Source material ::
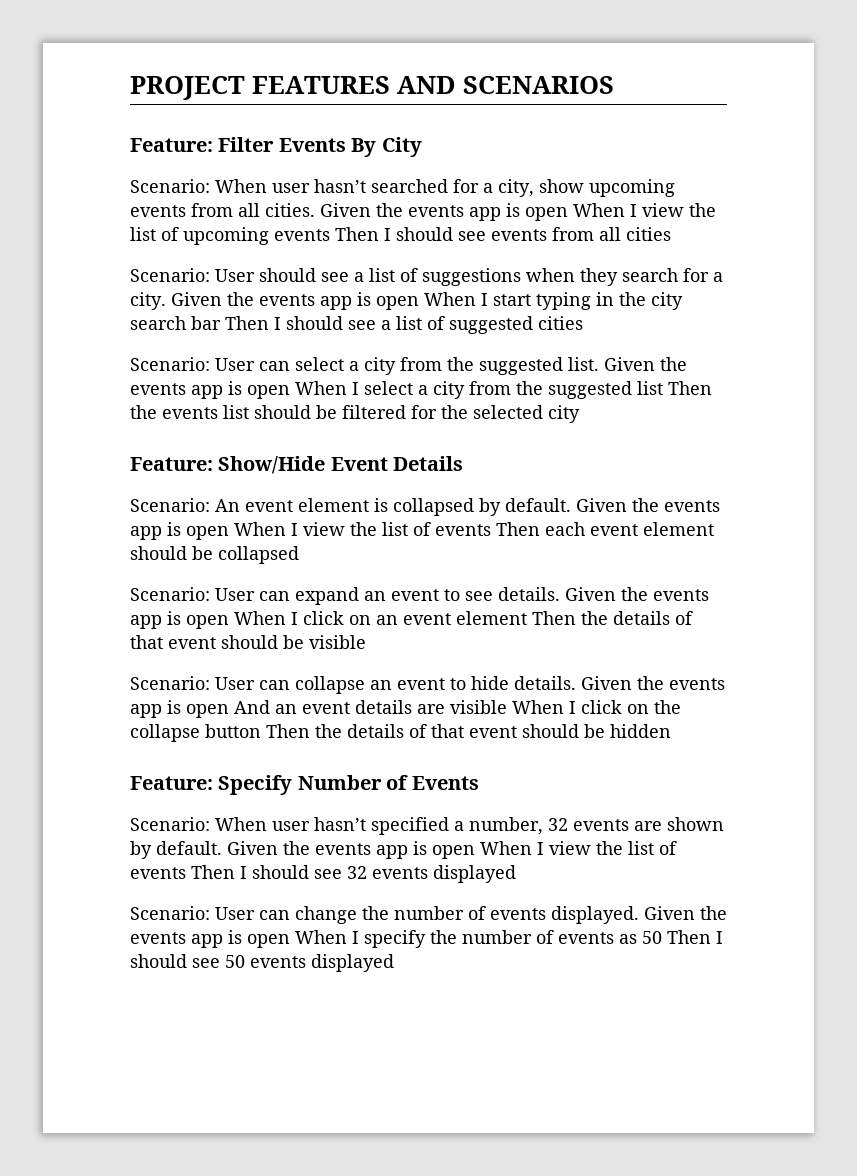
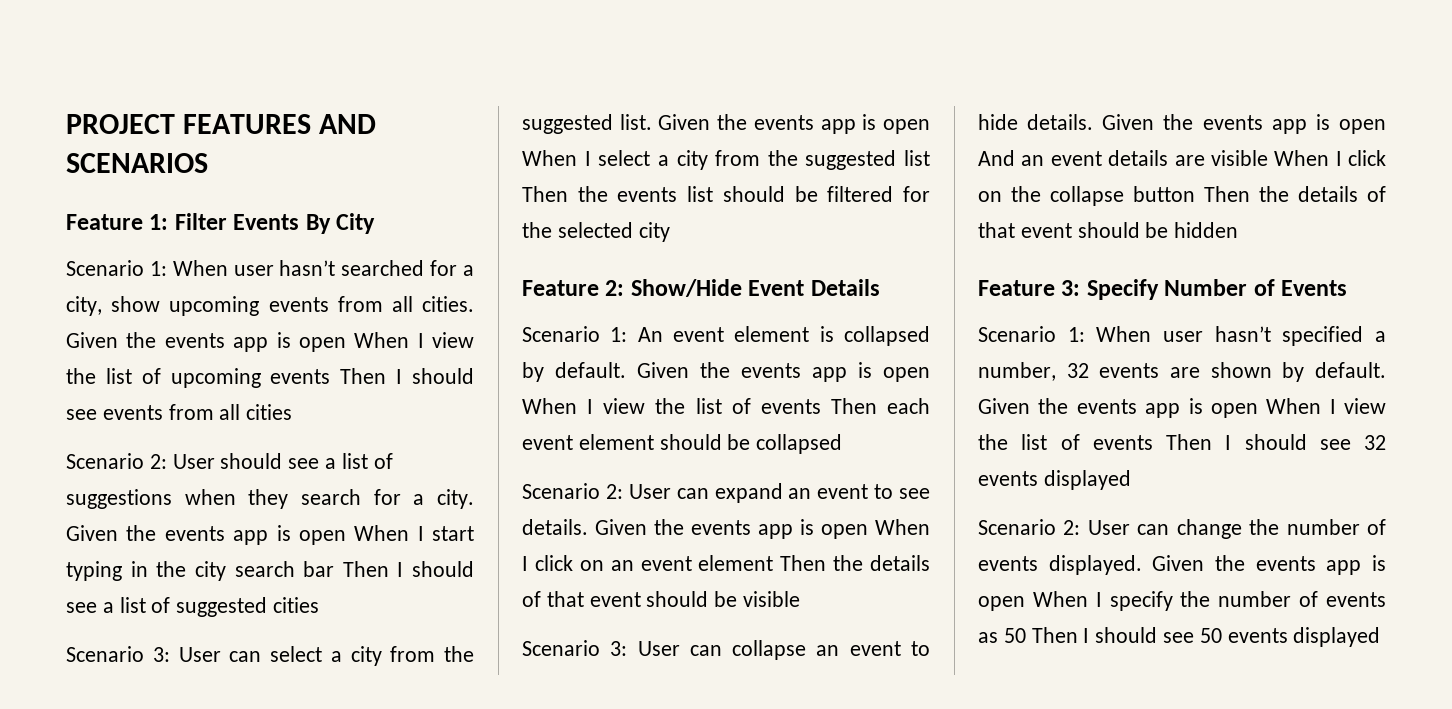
- Feature: Filter Events By City
+ Feature 1: Filter Events By City
- Scenario: When user hasn’t searched for a city, show upcoming events from all cities.
+ Scenario 1: When user hasn’t searched for a city, show upcoming events from all cities.
- Scenario: User should see a list of suggestions when they search for a city.
+ Scenario 2: User should see a list of suggestions when they search for a city.
- Scenario: User can select a city from the suggested list.
+ Scenario 3: User can select a city from the suggested list.
- Feature: Show/Hide Event Details
+ Feature 2: Show/Hide Event Details
- Scenario: An event element is collapsed by default.
+ Scenario 1: An event element is collapsed by default.
- Scenario: User can expand an event to see details.
+ Scenario 2: User can expand an event to see details.
- Scenario: User can collapse an event to hide details.
+ Scenario 3: User can collapse an event to hide details.
- Feature: Specify Number of Events
+ Feature 3: Specify Number of Events
- Scenario: When user hasn’t specified a number, 32 events are shown by default.
+ Scenario 1: When user hasn’t specified a number, 32 events are shown by default.
- Scenario: User can change the number of events displayed.
+ Scenario 2: User can change the number of events displayed.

Your assignment ::
Please print the entries exactly as they stand. Images are not part of the copy.

Result of the task ::
- Feature: Filter Events By City
+ Feature 1: Filter Events By City
- Scenario: When user hasn’t searched for a city, show upcoming events from all cities.
+ Scenario 1: When user hasn’t searched for a city, show upcoming events from all cities.
- Scenario: User should see a list of suggestions when they search for a city.
+ Scenario 2: User should see a list of suggestions when they search for a city.
- Scenario: User can select a city from the suggested list.
+ Scenario 3: User can select a city from the suggested list.
- Feature: Show/Hide Event Details
+ Feature 2: Show/Hide Event Details
- Scenario: An event element is collapsed by default.
+ Scenario 1: An event element is collapsed by default.
- Scenario: User can expand an event to see details.
+ Scenario 2: User can expand an event to see details.
- Scenario: User can collapse an event to hide details.
+ Scenario 3: User can collapse an event to hide details.
- Feature: Specify Number of Events
+ Feature 3: Specify Number of Events
- Scenario: When user hasn’t specified a number, 32 events are shown by default.
+ Scenario 1: When user hasn’t specified a number, 32 events are shown by default.
- Scenario: User can change the number of events displayed.
+ Scenario 2: User can change the number of events displayed.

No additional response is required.